When it first came out, GANs are widely popular for generating good quality image. GAN attempts to model \(p(x)\) by introducing two agents: a discriminator \(D\) and a generator \(G\). The generator learns to generate plausible data, and the discriminator learns to distinguish generator fake’s data from the real data. During training, the generator generates fake data and the discriminator has to predict which one is fake. As training progresses, the generator gets better at generating data and it becomes harder for the discriminator to tell which one is fake. At the end of training, \(p(x)\) is modeled by the generator \(G\) hence we can directly sample new data from this network. In this setting GAN is trained in an unsupervised way because we can create the label automatically for the discriminator.

Steps:

  • We introduce \(p(z)\), a distribution of noise which we can sample from (uniform, normal, etc).
  • We feed the sampled z into the generator \(G(z)\) and it will output a data point (an image in the original paper). Consequently, the generator gets to have a probability distribution over the data that it generates \(p_g(x)\).
  • We present the data from \(p_g(x)\) and \(p_r(x)\), which is a probability distribution over the real data, to the discriminator network.
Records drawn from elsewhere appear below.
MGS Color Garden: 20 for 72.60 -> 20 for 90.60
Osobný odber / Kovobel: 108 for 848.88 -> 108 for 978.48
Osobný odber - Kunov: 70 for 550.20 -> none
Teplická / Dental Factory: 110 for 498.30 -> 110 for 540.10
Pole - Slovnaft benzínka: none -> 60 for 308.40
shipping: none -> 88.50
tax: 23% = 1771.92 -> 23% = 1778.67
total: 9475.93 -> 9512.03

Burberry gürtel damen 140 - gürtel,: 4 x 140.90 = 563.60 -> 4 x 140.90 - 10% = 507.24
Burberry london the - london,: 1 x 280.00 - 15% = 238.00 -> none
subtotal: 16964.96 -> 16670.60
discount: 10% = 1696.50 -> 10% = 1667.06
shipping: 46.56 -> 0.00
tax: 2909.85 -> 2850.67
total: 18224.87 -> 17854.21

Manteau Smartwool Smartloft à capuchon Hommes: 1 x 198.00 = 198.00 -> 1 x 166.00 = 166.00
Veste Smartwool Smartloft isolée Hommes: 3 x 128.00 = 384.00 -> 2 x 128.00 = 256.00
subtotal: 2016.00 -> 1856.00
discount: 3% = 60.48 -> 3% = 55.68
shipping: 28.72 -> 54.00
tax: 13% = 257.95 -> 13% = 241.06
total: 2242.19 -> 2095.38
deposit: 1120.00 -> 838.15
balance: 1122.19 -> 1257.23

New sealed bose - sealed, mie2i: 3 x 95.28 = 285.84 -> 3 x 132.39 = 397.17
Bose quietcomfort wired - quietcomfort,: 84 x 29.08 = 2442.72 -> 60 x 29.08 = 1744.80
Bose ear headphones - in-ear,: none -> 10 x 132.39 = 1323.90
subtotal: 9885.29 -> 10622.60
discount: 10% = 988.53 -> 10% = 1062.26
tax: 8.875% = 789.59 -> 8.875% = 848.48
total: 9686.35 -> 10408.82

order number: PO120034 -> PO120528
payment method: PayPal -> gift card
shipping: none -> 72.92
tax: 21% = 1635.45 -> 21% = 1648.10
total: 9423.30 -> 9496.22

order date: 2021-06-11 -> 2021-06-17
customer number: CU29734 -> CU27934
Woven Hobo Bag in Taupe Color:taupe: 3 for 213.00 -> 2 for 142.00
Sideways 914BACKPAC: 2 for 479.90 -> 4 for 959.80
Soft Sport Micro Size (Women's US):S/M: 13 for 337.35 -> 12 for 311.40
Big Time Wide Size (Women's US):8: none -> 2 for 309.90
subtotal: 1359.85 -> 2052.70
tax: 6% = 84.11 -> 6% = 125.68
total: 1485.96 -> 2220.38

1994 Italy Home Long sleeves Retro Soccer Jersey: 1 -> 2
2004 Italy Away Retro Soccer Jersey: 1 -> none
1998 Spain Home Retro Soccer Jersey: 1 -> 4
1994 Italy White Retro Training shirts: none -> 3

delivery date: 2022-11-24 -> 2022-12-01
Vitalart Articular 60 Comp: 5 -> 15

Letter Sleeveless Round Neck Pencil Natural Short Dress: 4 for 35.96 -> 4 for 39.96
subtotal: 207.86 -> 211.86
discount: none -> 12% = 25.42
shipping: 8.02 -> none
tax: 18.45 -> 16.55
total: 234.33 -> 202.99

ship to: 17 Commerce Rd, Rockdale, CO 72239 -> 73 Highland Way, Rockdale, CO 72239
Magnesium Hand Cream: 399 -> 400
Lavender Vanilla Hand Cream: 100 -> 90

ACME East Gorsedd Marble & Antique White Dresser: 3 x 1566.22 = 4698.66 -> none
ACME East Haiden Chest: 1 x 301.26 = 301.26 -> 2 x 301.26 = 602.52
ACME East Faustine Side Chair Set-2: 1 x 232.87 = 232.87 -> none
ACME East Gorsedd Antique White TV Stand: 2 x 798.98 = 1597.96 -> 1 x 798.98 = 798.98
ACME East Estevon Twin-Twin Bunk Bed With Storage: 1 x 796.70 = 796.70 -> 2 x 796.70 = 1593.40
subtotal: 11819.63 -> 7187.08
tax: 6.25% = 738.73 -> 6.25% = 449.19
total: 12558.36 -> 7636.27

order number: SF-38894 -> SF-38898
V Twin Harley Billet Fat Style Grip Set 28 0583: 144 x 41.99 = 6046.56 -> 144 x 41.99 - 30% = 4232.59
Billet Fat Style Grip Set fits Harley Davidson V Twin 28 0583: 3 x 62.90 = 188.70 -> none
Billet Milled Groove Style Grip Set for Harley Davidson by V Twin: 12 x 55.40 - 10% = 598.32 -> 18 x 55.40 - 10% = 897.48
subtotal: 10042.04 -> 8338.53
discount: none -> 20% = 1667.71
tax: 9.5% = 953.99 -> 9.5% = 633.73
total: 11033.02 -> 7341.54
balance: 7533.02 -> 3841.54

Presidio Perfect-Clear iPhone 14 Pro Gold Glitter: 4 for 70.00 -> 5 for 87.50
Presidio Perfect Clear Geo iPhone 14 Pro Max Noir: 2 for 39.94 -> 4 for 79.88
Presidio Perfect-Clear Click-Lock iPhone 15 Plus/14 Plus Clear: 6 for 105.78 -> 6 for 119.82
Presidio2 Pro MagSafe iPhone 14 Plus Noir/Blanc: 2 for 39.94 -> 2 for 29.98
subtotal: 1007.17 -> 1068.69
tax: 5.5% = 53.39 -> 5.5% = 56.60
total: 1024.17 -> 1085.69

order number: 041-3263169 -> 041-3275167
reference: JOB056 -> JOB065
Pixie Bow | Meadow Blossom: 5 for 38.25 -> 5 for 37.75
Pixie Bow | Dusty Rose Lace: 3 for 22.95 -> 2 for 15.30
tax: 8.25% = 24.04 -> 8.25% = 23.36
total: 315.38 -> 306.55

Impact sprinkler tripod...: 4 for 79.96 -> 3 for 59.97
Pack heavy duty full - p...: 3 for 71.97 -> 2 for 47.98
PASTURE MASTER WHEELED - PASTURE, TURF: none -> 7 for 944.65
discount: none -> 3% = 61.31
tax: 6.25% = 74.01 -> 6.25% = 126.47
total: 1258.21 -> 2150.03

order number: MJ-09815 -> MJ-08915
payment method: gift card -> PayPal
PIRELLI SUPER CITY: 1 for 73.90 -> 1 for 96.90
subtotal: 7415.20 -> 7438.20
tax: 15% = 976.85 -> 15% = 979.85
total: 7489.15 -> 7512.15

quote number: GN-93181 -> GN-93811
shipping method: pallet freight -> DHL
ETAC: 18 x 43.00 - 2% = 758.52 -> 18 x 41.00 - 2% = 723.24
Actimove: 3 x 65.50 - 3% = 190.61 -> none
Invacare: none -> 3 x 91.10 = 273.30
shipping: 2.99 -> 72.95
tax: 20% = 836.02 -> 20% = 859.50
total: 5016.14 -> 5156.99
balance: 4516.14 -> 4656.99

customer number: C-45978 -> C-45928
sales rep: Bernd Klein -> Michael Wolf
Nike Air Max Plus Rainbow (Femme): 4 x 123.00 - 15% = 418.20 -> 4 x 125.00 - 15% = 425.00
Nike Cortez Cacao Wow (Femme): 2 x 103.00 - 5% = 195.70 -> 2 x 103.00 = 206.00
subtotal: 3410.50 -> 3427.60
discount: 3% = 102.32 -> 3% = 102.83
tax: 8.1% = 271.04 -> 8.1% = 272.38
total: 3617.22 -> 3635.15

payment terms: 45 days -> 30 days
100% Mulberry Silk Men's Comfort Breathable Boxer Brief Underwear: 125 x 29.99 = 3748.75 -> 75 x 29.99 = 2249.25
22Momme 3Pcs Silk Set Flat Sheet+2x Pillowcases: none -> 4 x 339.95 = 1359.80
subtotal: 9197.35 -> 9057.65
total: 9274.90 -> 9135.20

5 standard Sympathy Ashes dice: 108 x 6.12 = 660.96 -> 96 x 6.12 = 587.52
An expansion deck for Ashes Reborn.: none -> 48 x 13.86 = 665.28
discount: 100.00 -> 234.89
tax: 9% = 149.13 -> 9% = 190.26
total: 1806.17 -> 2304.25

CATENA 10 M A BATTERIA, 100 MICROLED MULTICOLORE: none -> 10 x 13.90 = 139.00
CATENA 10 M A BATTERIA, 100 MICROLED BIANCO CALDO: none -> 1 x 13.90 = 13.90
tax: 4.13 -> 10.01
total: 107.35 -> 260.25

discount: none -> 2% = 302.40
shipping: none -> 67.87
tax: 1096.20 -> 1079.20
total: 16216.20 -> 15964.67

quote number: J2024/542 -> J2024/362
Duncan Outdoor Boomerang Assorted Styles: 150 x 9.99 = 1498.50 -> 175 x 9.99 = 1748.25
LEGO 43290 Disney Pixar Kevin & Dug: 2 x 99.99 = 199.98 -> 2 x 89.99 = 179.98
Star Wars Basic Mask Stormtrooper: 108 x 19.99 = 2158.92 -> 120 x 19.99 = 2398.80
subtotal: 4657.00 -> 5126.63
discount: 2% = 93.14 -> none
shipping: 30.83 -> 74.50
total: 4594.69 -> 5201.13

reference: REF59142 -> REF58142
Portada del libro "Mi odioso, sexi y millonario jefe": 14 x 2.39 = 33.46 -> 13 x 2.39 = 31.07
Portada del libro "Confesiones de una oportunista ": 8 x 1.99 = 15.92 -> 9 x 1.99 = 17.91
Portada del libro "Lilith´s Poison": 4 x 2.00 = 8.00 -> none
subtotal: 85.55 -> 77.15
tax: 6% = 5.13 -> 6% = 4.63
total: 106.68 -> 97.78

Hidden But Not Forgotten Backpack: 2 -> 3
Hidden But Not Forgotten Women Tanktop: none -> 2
Both \(D\) and \(G\) are playing a minimax game in which the loss function is as follow:

\[\min_G \max_D L(D, G)= \mathbb{E}_{x\sim p_{r}(x)}[\log D(x)] + \mathbb{E}_{x\sim p_{g}(x)}[\log(1 - D(x))]\]

where the right term is equal to \(\mathbb{E}_{z \sim p(z)}[\log(1 - D(G(z)))]\)

With further math derivations, it can be shown that the above loss function is a Jensen-Shannon divergence8 (JS divergence) that quantifies similarity between the fake data distribution \(p_g(x)\) and the real data distribution \(p_r(x)\). If \(D\) and \(G\) are at their optimal values when \(p_g(x) = p_r(x)\) then the JS divergence is minimized at 0.


Closing

To conclude, generative models allow us to sample from the model after training because we design a data generating process assumption into the model. We have seen that generative model can be design in many ways, for example: factorizing into \(p(x|y) p(y)\) with a label \(y\), designing a model to capture the joint \(p(x,y)\) directly, assuming a latent variable, and a zero-sum game setting. There are plenty of another approaches in generative models that I do not mention in the post, such as autoregressive9 models and flow-based models (I might create a part 2 related to this some other time).

Thank you for reading my post! Please contact me on twitter if you spot any mistake.


Footnote

  1. NB is not tied to a text based problem.
  2. One can use different distribution, such as gaussian and categorical for \(p\\(x\\|y\\)\). For gaussian and categorical, the distribution has different parameter for every feature \(x_{i}\). This means that we have different distribution for each \(p\\(x_{i}\\|y\\)\), instead of the same distribution for every \(x_{i}\) in the text classification examples above.
  3. LDA is not tied to a text based problem.
  4. This post excludes other parameters in the LDA. In practice, other parameters in LDA (\(\alpha\), \(\eta\)) can also be approximated using either VI or MCMC, depending on the design choice. Refer to the original paper for more details.
  5. What still confuses to me is that if one would use mean-field VI for VAE instead of amortized, the mean-field VI would separate the variational distribution \(q\) per data-point level, instead of per latent variables. I don’t have an answer to this yet.
  6. This is the same objective that we get if we use variational inference in LDA. The difference is in VAE \(q\) is parameterized by neural network, whereas in LDA \(q\) is parameterized with the same distribution as the true parameter. The learning is then achieved via variational EM.
  7. KL divergence equals to 0 when \(q_{\phi}\\(z\\|x\\) = p\\(z\\)\). And it is not symmetric.
  8. JS divergence is symmetric.
  9. They’re not the same as recurrent in RNN.